Cher talks to us about her new album, her new movie, and her love-hate relationship with Hollywood

It’s not as hard as you might think to find out what happened to Cher. Here’s what to do if you want to learn how she went from triumphant Oscar-winning actress to cheesy infomercial diva to virtual recluse to, she hopes, comeback queen: Fly to Los Angeles, rent a car, drive up the Pacific Coast Highway to the northern end of Malibu, and take a left down to the ocean, make a right, and stop in front of a walled compound. State your name to the voice on the intercom, drive past the gate, and walk up to the front door. You’ll be ushered into a cavernous foyer and up a flight of stairs.

From a distance, you’ll see a smaller-than-you-would-think figure standing in the middle of an enormous bedroom. Candles are burning. The smell of sandalwood incense is overwhelming. Two caged lovebirds are chirping. A collection of silver crucifixes hang on the wall above the king-sized platform bed. The figure is barefoot, dressed in a black T-shirt and leggings. Her hair hangs loosely past her shoulders and her face looks plastic surgery-smooth and just a little too taut. She walks warily toward you and extends a hand. ”Hi,” she says, ”I’m Cher.” She points to a gold crushed-velvet chaise longue. ”Sit down,” she commands, ”and take off your shoes.”

It’s a good idea to do what Cher says. In her long strange trip from one-half of the buckskin-jacketed pop oddity Sonny and Cher to 50-year-old catalogue maven, she has really only let one person ever push her around. And she’s still a little mad at Sonny, uh, Congressman Bono, for that. After her last major film, Mermaids, in 1990, not even the powerful Ron Meyer, her agent at CAA from 1985 until 1995 and now the head of MCA, could convince her to stick with movies instead of detouring into infomercials. ”Most people listen to good sound advice,” says Meyer. ”And I was very opposed to what she did with her career. But not Cher. She does what she wants to do.”

Cher would agree. ”I’m really a peaceful person,” she says, settling cross-legged in a chair and sucking on a chocolate lollipop. ”I’m not mean. But if someone f—s with me, I want to go rip their f—ing throat out.”
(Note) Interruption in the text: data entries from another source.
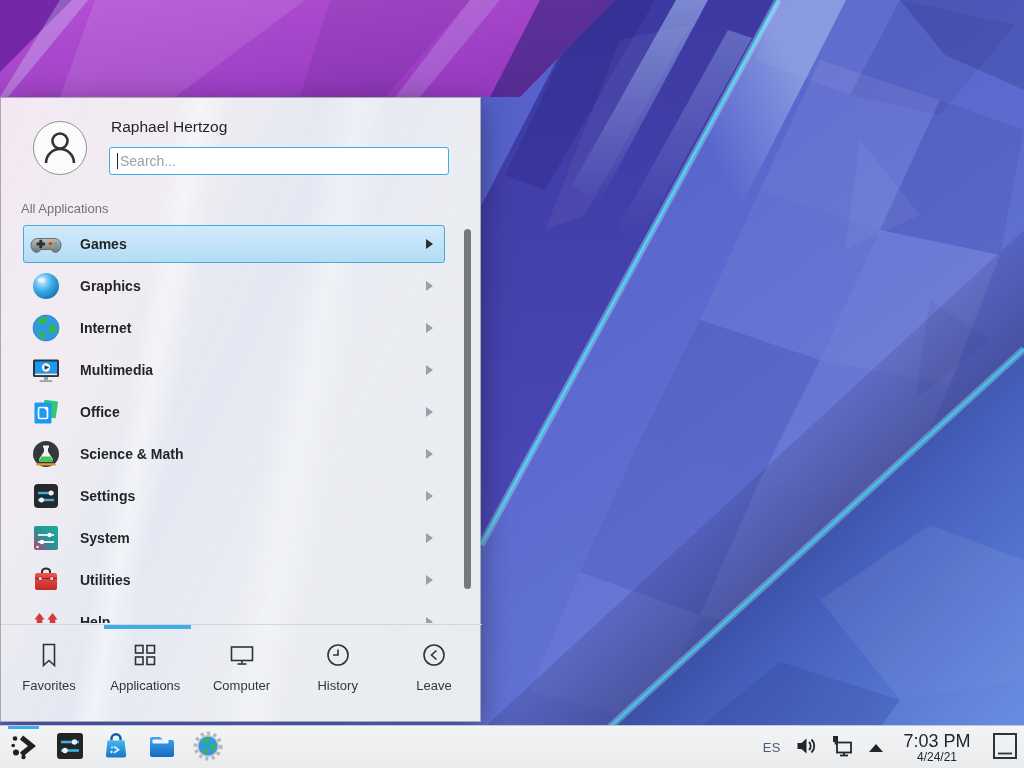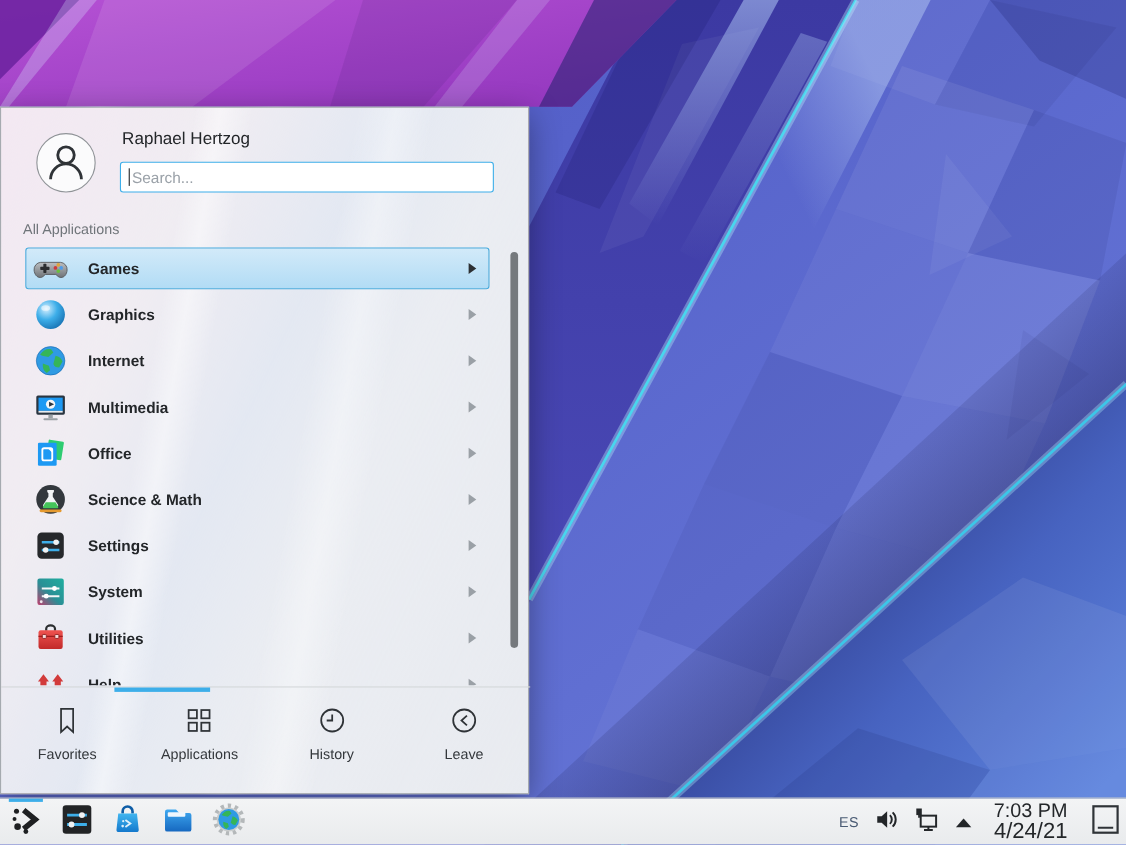--- a/index.html
+++ b/index.html
@@ -369,6 +369,16 @@
         <span class="tab-label">Applications</span>
       </div>
 
+      <div class="tab">
+        <span>
+          <svg width="30" height="30" viewBox="0 0 30 30">
+            <rect x="4.5" y="7" width="21" height="13.5" fill="none" stroke="#2f3337" stroke-width="1.6"></rect>
+            <line x1="15" y1="20.5" x2="15" y2="23.5" stroke="#2f3337" stroke-width="1.6"></line>
+            <line x1="10.5" y1="24" x2="19.5" y2="24" stroke="#2f3337" stroke-width="1.6"></line>
+          </svg>
+        </span>
+        <span class="tab-label">Computer</span>
+      </div>
 
       <div class="tab">
         <span>

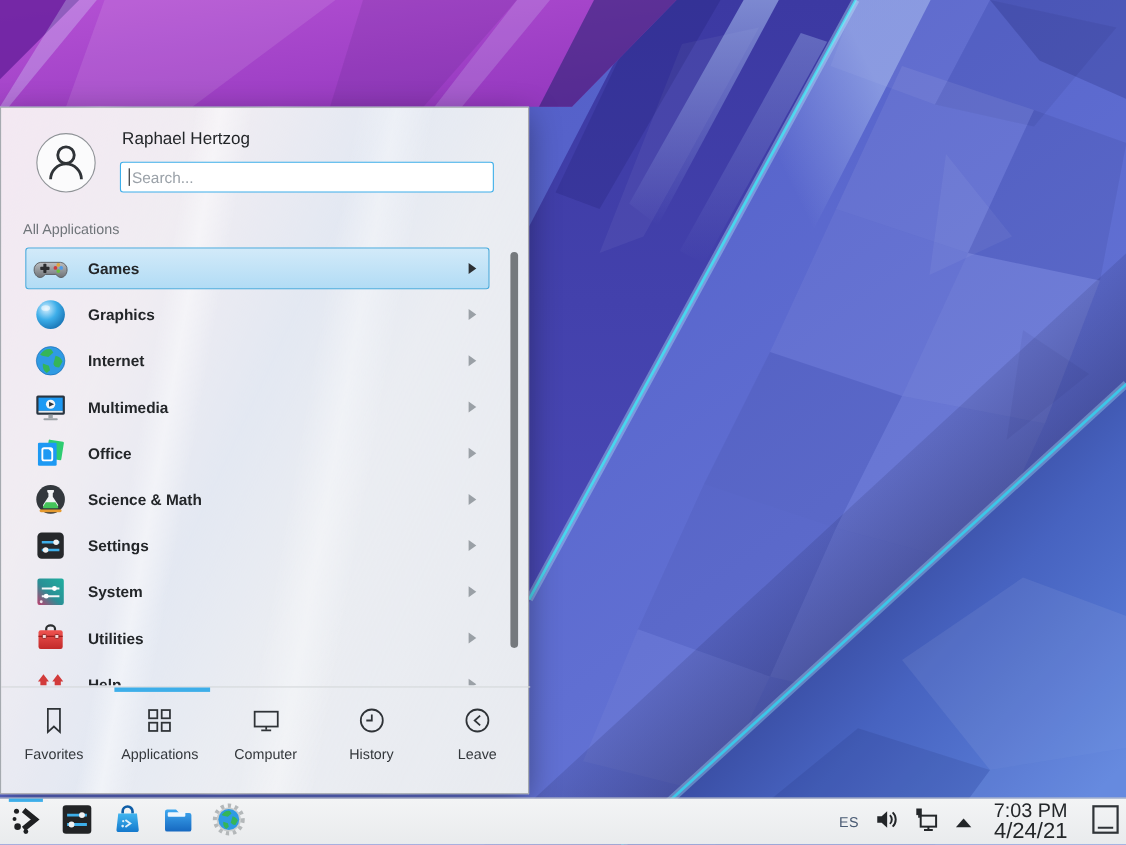--- a/index.html
+++ b/index.html
@@ -66,7 +66,7 @@
     border-bottom:8px solid #232629;}
   .clock{width:80px;text-align:center;color:#232629;line-height:1.05;}
   .clock .time{font-size:18px;}
-  .clock .date{font-size:20px;}
+  .clock .date{font-size:12px;}
 </style>
 </head>
 <body>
You could argue, though, that the only person who has messed with Cher in recent years is Cher. Surprisingly, she agrees. She is poised to resurface next month with an album of covers of mostly male-written tunes, It’s a Man’s World, and recently directed and acted in one segment of a sure-to-be-controversial movie for HBO on abortion, If These Walls Could Talk, which will air this fall. She also has a greatest-hits album coming out, is about to sign for two new feature films and can be seen in reruns of the old Sonny and Cher Comedy Hour that began this month on Nick at Nite’s TV Land.

But this sudden Cher blitz comes after six years during which she virtually disappeared, squandering her hard-won A-list actress status by hawking shampoo and artificial sweeteners on TV and launching Sanctuary, a catalog of Gothic and medieval knickknacks. ”The infomercials were just devastating to my career,” admits Cher, who says she did them reluctantly as a favor to a friend and was horrified when they became a late-night staple and were spoofed on Saturday Night Live. ”I’m kind of stupid when it comes to things. I’ve always just done what I wanted and it’s just worked out. Not this time. I really screwed up.”